* [Exercise details]: Search the records for the string "width". Copy each line where it occurs.

* [Supplied information]:
________

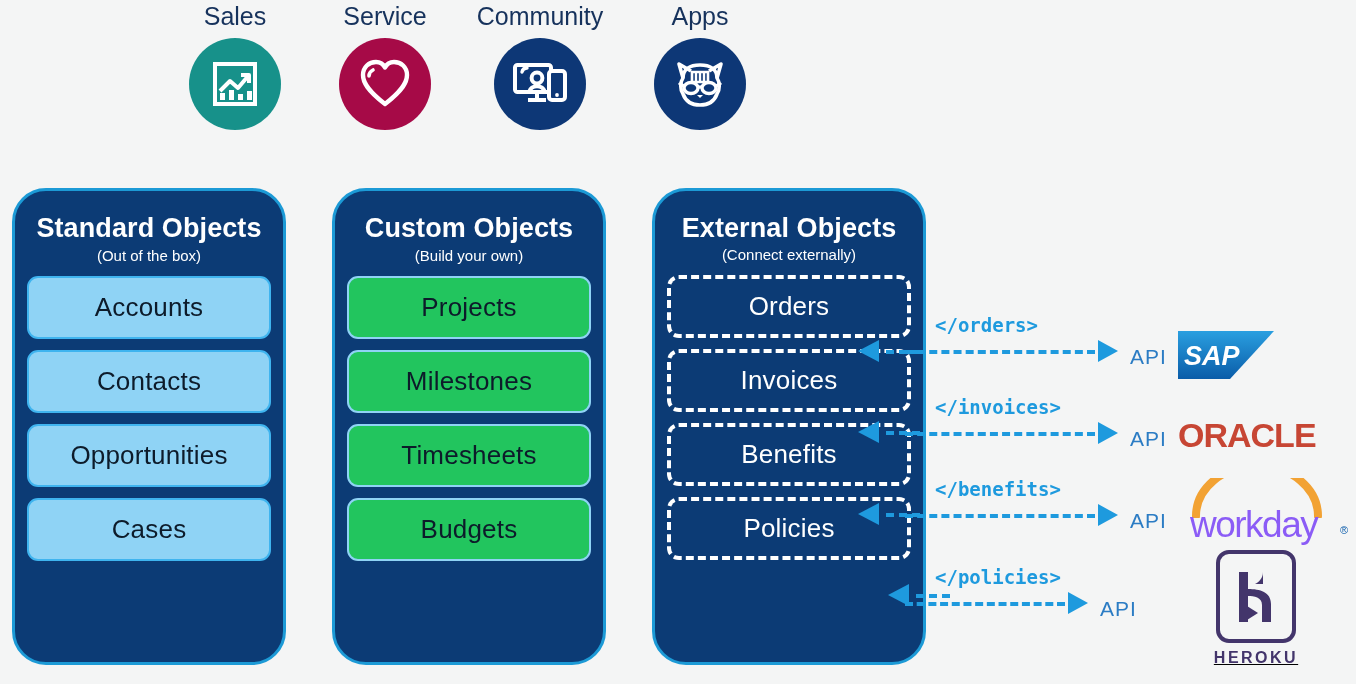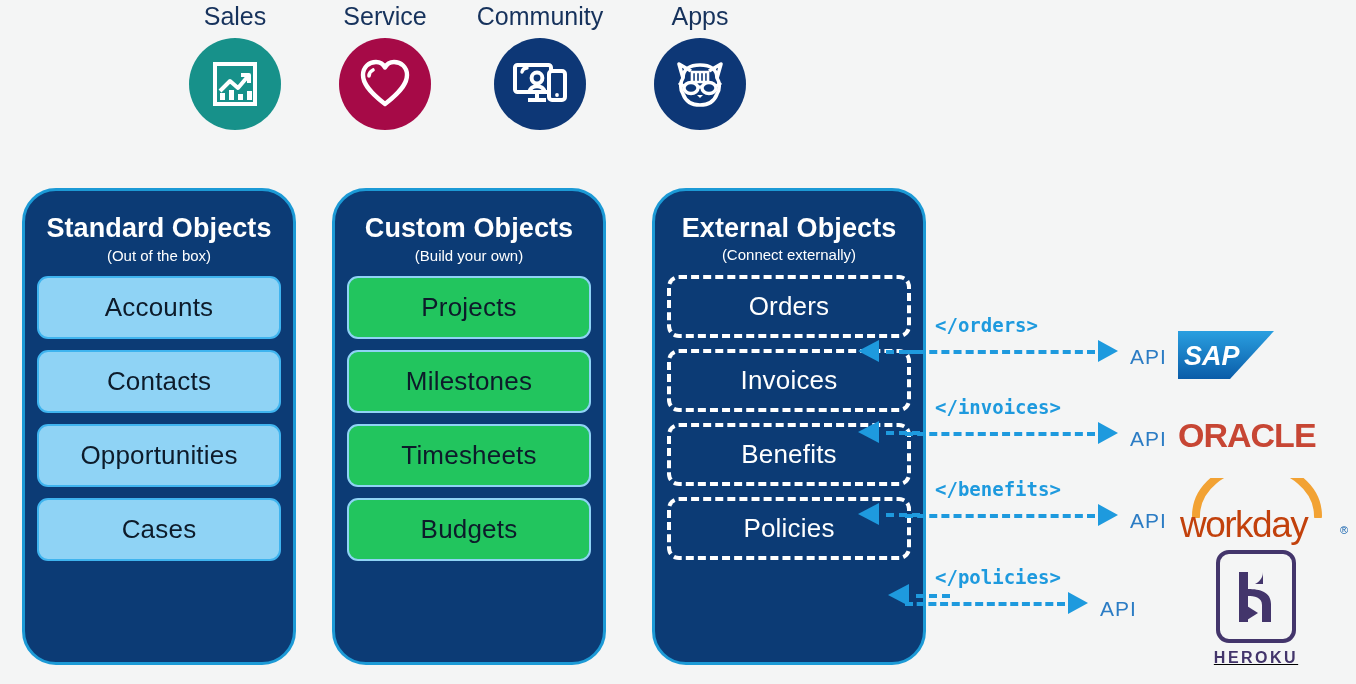--- a/index.html
+++ b/index.html
@@ -57,7 +57,7 @@
     color: #ffffff; border-radius: 12px; position: relative;
   }
 
-  #card1 { left: 22px; }
+  #card1 { left: 12px; }
   #card2 { left: 332px; }
   #card3 { left: 652px; }
   #card3 .card-title { line-height: 1.12; }

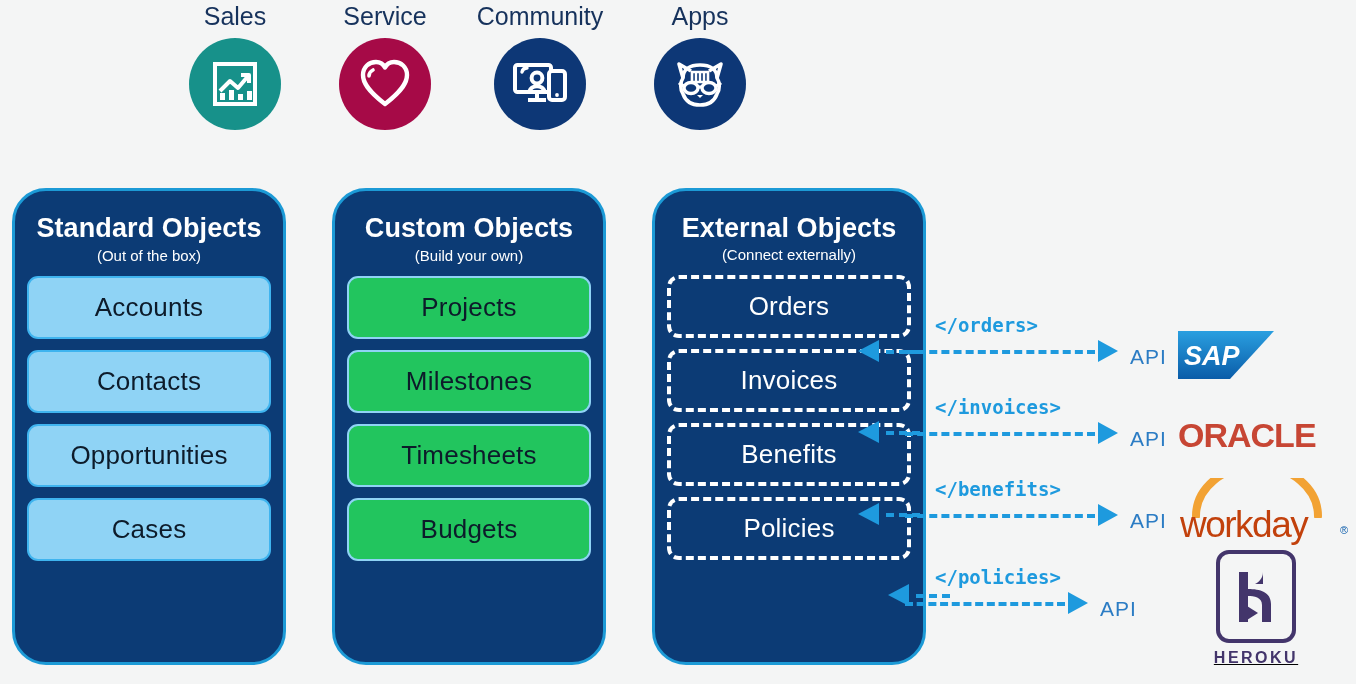--- a/index.html
+++ b/index.html
@@ -109,8 +109,8 @@
   }
   .logo-workday { position: absolute; left: 0; top: 0px; width: 178px; height: 72px; }
   .logo-wd-text {
-    position: absolute; left: 2px; top: 26px;
-    font-size: 37px; color: #c2410c; letter-spacing: -1.5px; font-weight: normal;
+    position: absolute; left: 12px; top: 26px;
+    font-size: 37px; color: #8b5cf6; letter-spacing: -1.5px; font-weight: normal;
   }
   .logo-wd-reg { position: absolute; left: 162px; top: 46px; font-size: 11px; color: #0b5cab; }
   .logo-heroku { position: absolute; left: 28px; top: -16px; width: 100px; text-align: center; text-decoration: underline; }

________

* [Solution for this task]:
   .logo-workday { position: absolute; left: 0; top: 0px; width: 178px; height: 72px; }
   .logo-heroku { position: absolute; left: 28px; top: -16px; width: 100px; text-align: center; text-decoration: underline; }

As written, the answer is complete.